Which lines hold the string "FormAdd"? Copy each of them from the material below.

================================

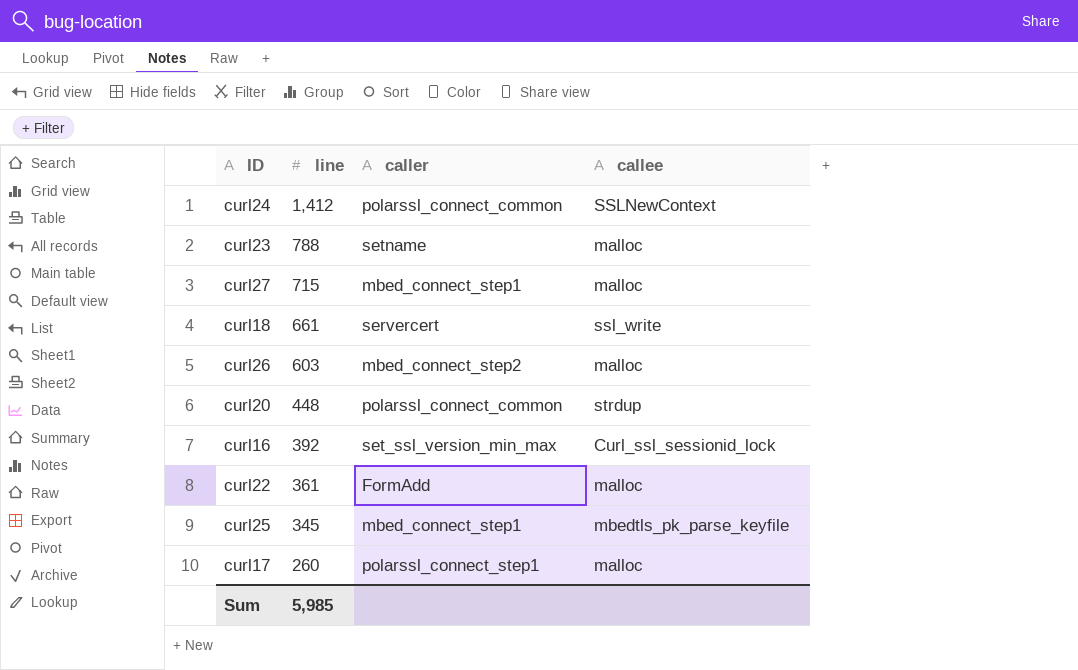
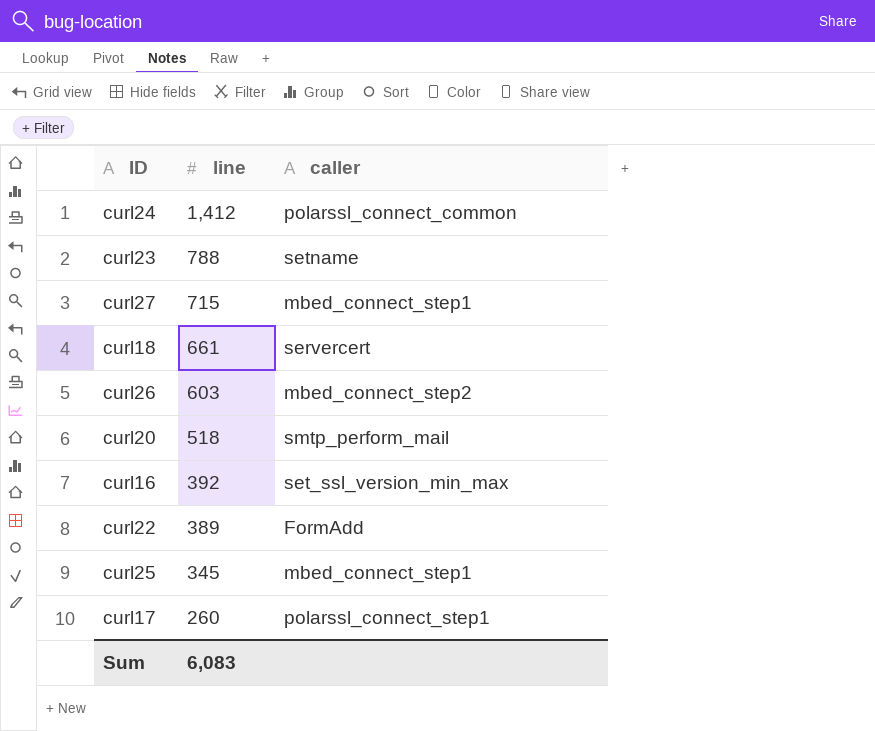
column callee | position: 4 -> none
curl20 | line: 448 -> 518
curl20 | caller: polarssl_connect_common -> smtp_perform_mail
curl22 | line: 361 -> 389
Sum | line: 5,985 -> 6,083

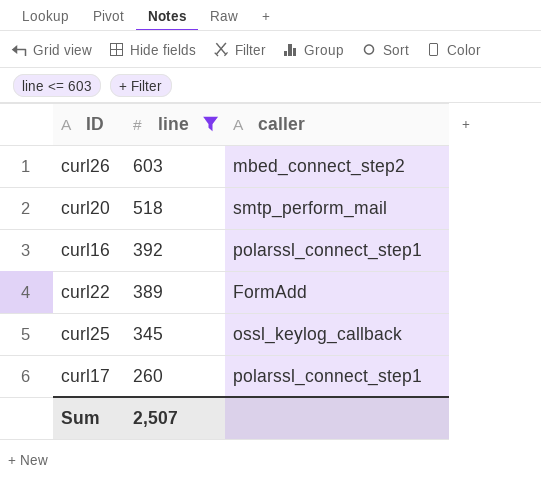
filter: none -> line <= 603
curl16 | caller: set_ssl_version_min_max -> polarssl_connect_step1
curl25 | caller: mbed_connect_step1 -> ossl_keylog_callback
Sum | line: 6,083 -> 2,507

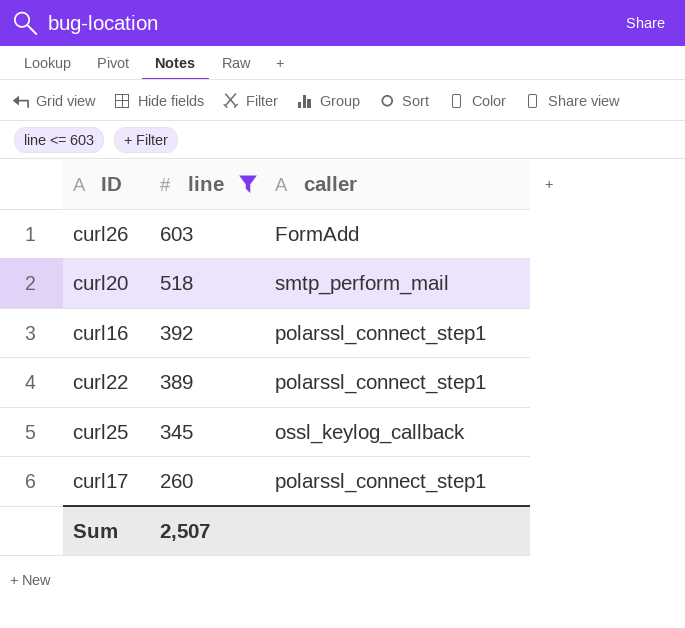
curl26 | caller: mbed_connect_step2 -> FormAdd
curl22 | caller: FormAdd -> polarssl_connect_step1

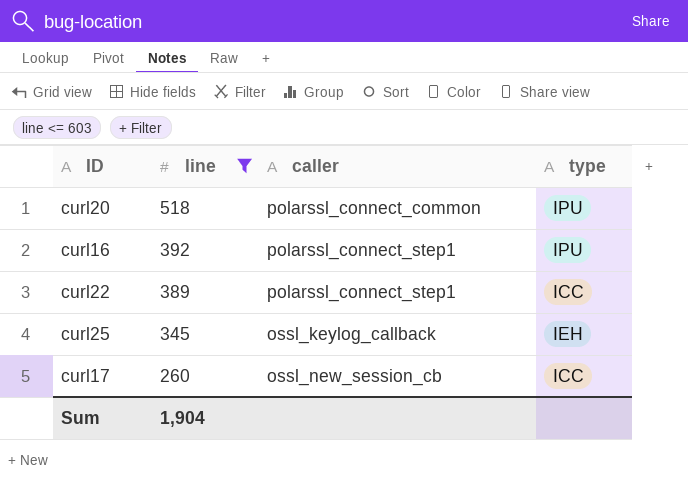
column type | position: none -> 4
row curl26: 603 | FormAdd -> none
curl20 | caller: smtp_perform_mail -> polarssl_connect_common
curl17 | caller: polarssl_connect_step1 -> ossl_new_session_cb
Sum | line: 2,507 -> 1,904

================================

• OUTPUT OF THE EXERCISE:
curl26 | caller: mbed_connect_step2 -> FormAdd
curl22 | caller: FormAdd -> polarssl_connect_step1
row curl26: 603 | FormAdd -> none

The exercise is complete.